The performance is good; vsv's testcases run in 10 seconds (compared
to 30 for my 1.upto(a) solution).
I tried running a similar program in GNU Smalltalk and the results
were disappointing for Ruby 1.8: GNU Smalltalk was about 10 times
faster for this solution, and 18 times faster for the slower
solution. The ratio goes down from 18 to 10 probably because variable-
size collection in Smalltalk require an OrderedCollection, which is
written in 100% Smalltalk (unlike Ruby's Arrays and Smalltalk's fixed-
size Arrays). I'd be very interested if people ran it under Ruby 1.9
or Rubinius and gave times for it.
Paolo
D
Dominik Honnef
This is my solution. Handles the basic cases very well, but gets overwhelmed by complicated ones.
http://pastie.caboo.se/private/mk82p5c00tqwhqmzigqbxw
http://pastie.caboo.se/private/mk82p5c00tqwhqmzigqbxw
D
Denis Hennessy
Here's my submission to the making change quiz. As Paolo mentioned,
this is the Knapsack problem which means that finding the absolute
optimal answer can be extremely expensive. One way of thinking of the
problem is as an N-dimensional search problem, where N is the number
of coins available. The key is to limit the variance in each dimension
to restrict the search space.
We start with a list of coins: [C0, C1, ... Cn) and must end up with a
count for each coin such that
V = X0C0 + X1C1 + ... + XnCn
The counts all have to be positive and V has to match the target value
supplied by the user. It's possible that there's no set of counts that
will produce a correct answer. The 'best' answer is the one that
contains the least number of coins.
My approach is to take each coin in turn and vary it between a lower
bound and an upper bound. For each count, I try to match the value
with the remaining coins. In order to minimise the search space as
much as possible, I compute the bounds as follows:
For the lower bound, first I compute the least common multiple of the
coin and the higher value coins (taking the largest one that won't put
be over the value), and then use the highest multiple of that which is
less than the value.
For example, if the problem is make_change(75, [30, 5, 1]) and I'm
varying '5', then the lcm of 5 and [30] is 30 and the lower bound is 60.

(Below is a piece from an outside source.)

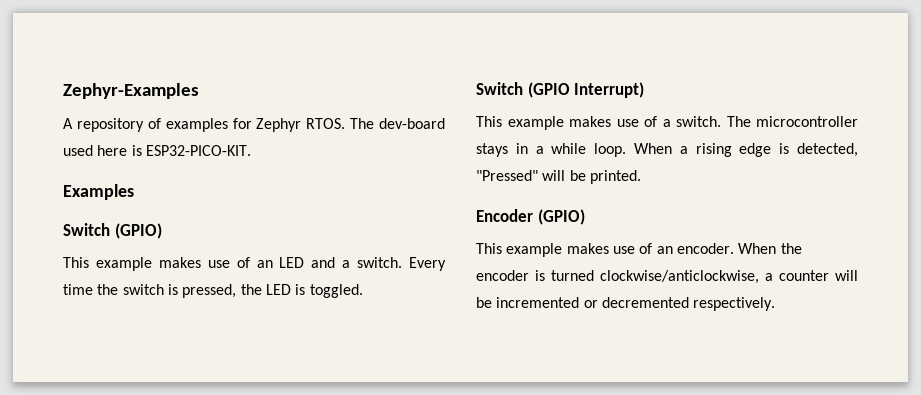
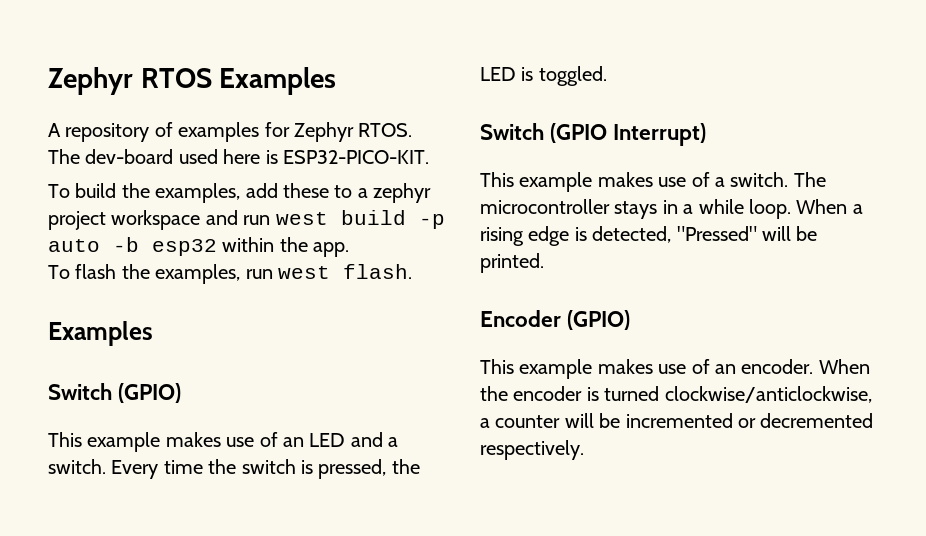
[63,83,199,99] Zephyr-Examples -> [48,67,337,95] Zephyr RTOS Examples
(251, 150) none -> [48,183,432,203] [48,210,445,230] [48,237,350,257] [48,264,412,284] // To build the examples, add these to a zephyr project workspace and run west build -p auto -b esp32 within the app. // To flash the examples, run west flash.

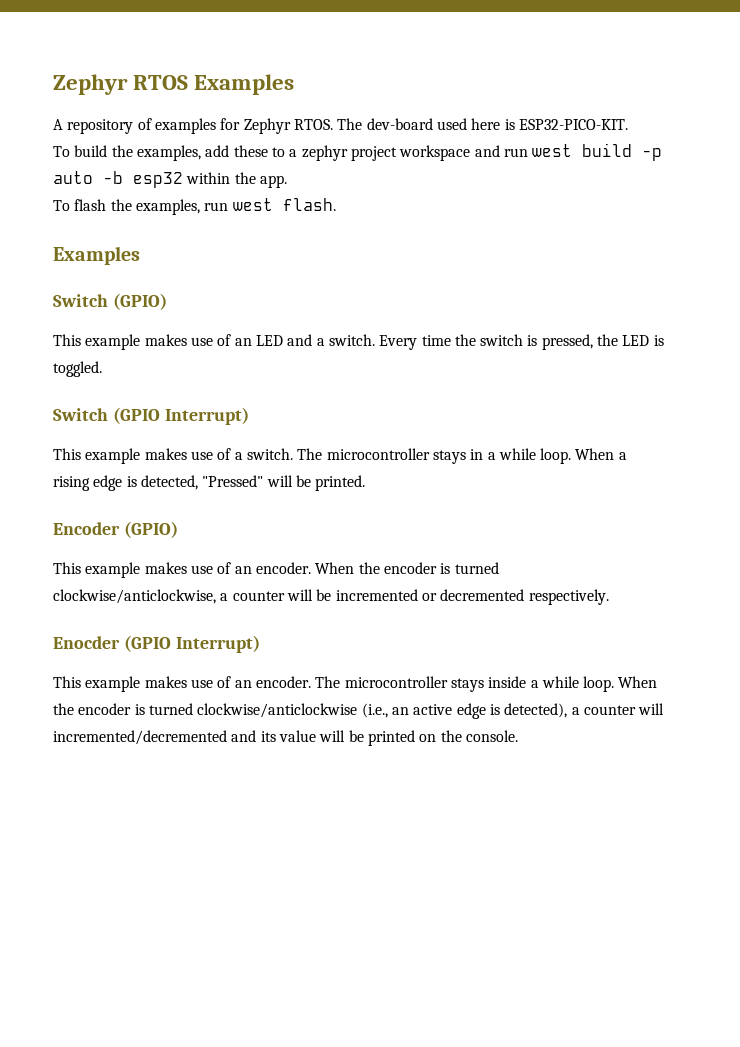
(584, 450) none -> [53,635,260,653] [53,676,658,692] [53,703,665,719] [53,730,518,746] // Enocder (GPIO Interrupt) // This example makes use of an encoder. The microcontroller stays inside a while loop. When the encoder is turned clockwise/anticlockwise (i.e., an active edge is detected), a counter will incremented/decremented and its value will be printed on the console.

Then I compute the same thing for the lower value coins except that I
combine all of them (giving me the smallest number whereby changing
lower value coins can no longer improve the solution). The best of
these two bounds is used as the lower bound.
The upper bound is the highest count of the coin which is still below
the target value.
In each iteration, I recursively call make_change with the remaining
value and coins.
Here's a couple of runs with logging to show the effect. Notice that
in both cases, it doesn't waste time trying permutations of '2' and
'1' that could not produce a better result.
$ ruby -v make_change.rb 1000001 1000000 2 1
ruby 1.8.6 (2007-09-23 patchlevel 110) [powerpc-darwin9.0.0]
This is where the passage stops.